Masjid Raya Baiturrahman
MESJID yang dibangun oleh Sultan Iskandar Muda pada tahun 1612 ini telah menjadi ikon Aceh. Bangunan utama masjid berwarna putih dengan kubah hitam besar dikelilingi oleh tujuh menara. Masjid ini menjadi tempat wisata religi di Aceh yang banyak dikunjungi wisatawan, belum lah ke Aceh bila belum tiba dan shalat di Mesjid Raya Baiturrahman. Inilah situs bersejarah yang telah ada sejak era kejayaan Kesultanan Aceh dan bertahan hingga saat ini. Masjid ini telah melalui berbagai hal, mulai dari tragedi pembakaran oleh kolonial Belanda tahun 1873 hingga hantaman tsunami di akhir 2004.

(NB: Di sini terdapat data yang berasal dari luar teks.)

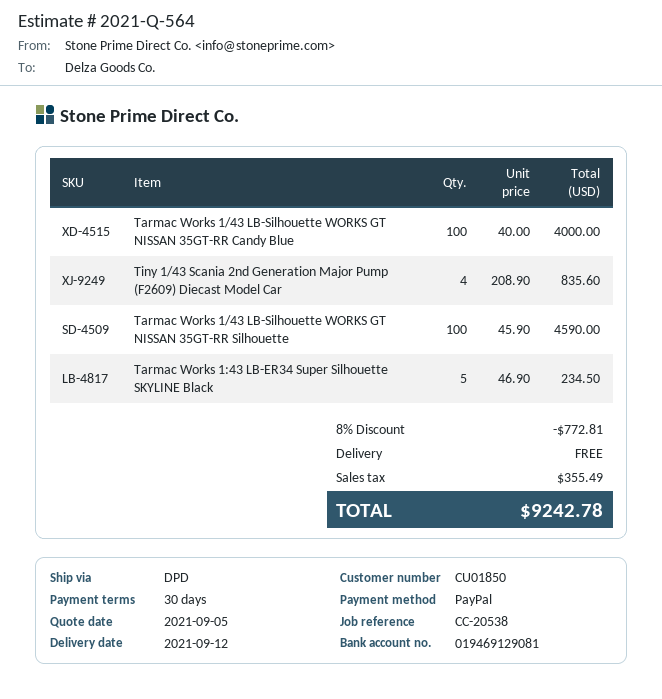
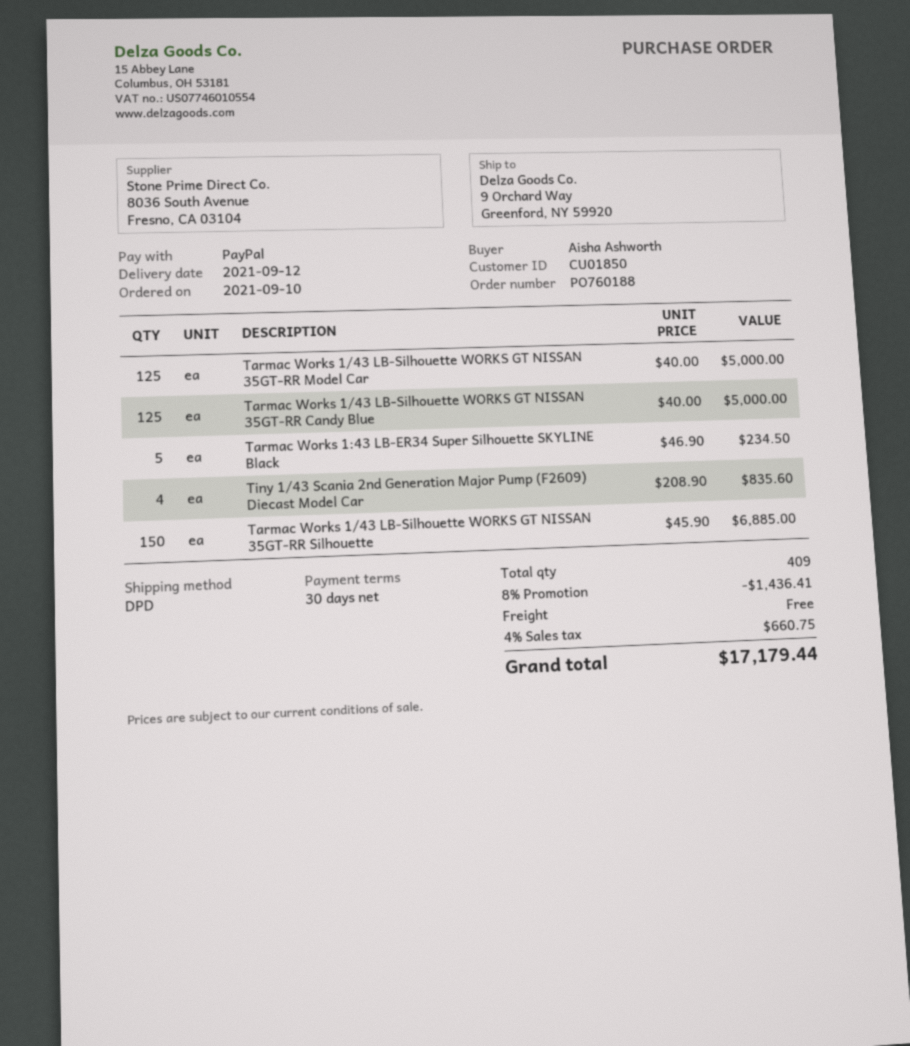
Tarmac Works 1/43 LB-Silhouette WORKS GT NISSAN 35GT-RR Candy Blue: 100 x 40.00 = 4000.00 -> 125 x 40.00 = 5000.00
Tarmac Works 1/43 LB-Silhouette WORKS GT NISSAN 35GT-RR Silhouette: 100 x 45.90 = 4590.00 -> 150 x 45.90 = 6885.00
Tarmac Works 1/43 LB-Silhouette WORKS GT NISSAN 35GT-RR Model Car: none -> 125 x 40.00 = 5000.00
discount: 8% = 772.81 -> 8% = 1436.41
tax: 355.49 -> 660.75
total: 9242.78 -> 17179.44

Mesjid Raya Baiturrahman kini telah berubah, mesjid ini telah berganti rupa layaknya Masjid Nabawi di kota suci Ummat Islam, Madinah, Arab Saudi. 12 unit payung elektrik dengan kolam persegi panjang ditengahnya telah menyulap mesjid ini menjadi lebih nyaman bagi ummat Islam yang ingin beribadah dan bagi wisatawan yang datang.